Split a string with comma separated values in rows

gstoel · October 8, 2013, 2:47pm

Hi there,

I am very new to Knime but trying to parse some HTML code.

I got so far to get to a string that contains the value below (this is just a snippet):

{ date: '2013-10-08T14:28:56.151072+02:00', value: 3 }, { date: '2013-10-08T14:43:56.151072+02:00', value: 5 }, { date: '2013-10-08T14:58:56.151072+02:00', value: 1 }, { date: '2013-10-08T15:13:56.151072+02:00', value: 2 }, { date: '2013-10-08T15:28:56.151072+02:00', value: 4 }, { date: '2013-10-08T15:43:56.151072+02:00', value: 7 }, { date: '2013-10-08T15:58:56.151072+02:00', value: 3 }, { date: '2013-10-08T16:13:56.151072+02:00', value: 4 },  etc....

I would like to get everything between the curly braces on a new row in a table. But I have no clue how to get this done using Knime.

Any tips would be helpfull.

Regards,

Geoffrey

shinwachi · October 21, 2013, 4:54pm

For a quick-and-dirty soultion, you could use Python Snippet module (community contribution), with code like this:

import re, collections

# initialize output table (add first row to prevent null pointer error when nothing is found - delete this in the next node)
pyOut = collections.OrderedDict()
pyOut["original"] = ["#deleteme"]
pyOut["sepval"] = ["#deleteme"]

# iterate through each row
for row in zip(*kIn.values()):

    # create row dictionary to locate the input values
    rowdict = dict(zip(kIn.keys(), row))

    # assume 'column1' is the table with list of {} bracketed values
    colval = rowdict['column1']

    # use regular expression to find all bracketed strings
    for sepval in re.findall(r'{([^}]*)}',  colval):
        # append original value (for later reference - optional)
        pyOut["original"].append(colval)
        # append found values (get rid of surrounding spaces using .strip <- optional)
        pyOut["sepval"].append(sepval.strip())
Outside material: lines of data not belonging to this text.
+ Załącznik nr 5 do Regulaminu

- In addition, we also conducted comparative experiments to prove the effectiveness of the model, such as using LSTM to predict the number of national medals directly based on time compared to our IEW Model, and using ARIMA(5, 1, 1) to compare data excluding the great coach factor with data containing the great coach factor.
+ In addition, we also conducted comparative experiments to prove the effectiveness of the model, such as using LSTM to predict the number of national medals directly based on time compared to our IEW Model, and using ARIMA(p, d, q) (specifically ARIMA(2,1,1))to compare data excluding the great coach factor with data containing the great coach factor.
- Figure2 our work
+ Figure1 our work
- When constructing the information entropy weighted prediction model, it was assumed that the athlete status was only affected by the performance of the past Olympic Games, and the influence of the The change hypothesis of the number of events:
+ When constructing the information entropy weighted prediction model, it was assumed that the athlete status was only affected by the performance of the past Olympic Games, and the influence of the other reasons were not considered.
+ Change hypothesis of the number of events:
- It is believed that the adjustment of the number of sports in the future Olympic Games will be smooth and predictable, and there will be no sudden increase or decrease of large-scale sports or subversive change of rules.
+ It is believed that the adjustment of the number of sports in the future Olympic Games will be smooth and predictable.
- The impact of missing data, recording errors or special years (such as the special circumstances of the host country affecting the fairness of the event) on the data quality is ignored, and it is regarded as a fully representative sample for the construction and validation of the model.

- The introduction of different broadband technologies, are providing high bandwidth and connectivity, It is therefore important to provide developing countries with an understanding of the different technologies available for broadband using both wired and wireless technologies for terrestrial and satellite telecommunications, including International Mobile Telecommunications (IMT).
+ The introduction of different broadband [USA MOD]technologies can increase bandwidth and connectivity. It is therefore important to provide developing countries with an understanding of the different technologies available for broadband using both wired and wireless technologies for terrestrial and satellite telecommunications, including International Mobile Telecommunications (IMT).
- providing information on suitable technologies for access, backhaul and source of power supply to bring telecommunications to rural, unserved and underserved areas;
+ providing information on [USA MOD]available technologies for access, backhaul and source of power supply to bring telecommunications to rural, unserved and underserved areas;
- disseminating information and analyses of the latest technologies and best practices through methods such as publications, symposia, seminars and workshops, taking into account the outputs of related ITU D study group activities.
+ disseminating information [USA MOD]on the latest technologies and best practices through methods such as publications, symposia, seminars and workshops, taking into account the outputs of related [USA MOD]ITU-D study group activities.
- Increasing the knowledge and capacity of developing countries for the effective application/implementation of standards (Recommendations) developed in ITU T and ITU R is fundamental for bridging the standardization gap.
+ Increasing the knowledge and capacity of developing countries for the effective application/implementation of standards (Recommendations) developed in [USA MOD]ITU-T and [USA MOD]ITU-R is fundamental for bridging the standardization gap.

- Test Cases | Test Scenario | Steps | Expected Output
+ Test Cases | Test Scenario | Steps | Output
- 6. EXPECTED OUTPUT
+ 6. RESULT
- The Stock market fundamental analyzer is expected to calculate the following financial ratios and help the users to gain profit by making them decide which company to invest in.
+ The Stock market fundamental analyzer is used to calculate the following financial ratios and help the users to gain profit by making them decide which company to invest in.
This assumes you have the string in "column1". It will expand each row into multiple rows depending on number of bracketed values.

There are other nodes available for scripting, such as R and Perl.

richards99 · October 22, 2013, 7:56am

If you want to avoid python, you can use;

Cell splitter node with , as delimiter And choosing output as list.

Ungroup node to separate all the list cells in one row. Simon.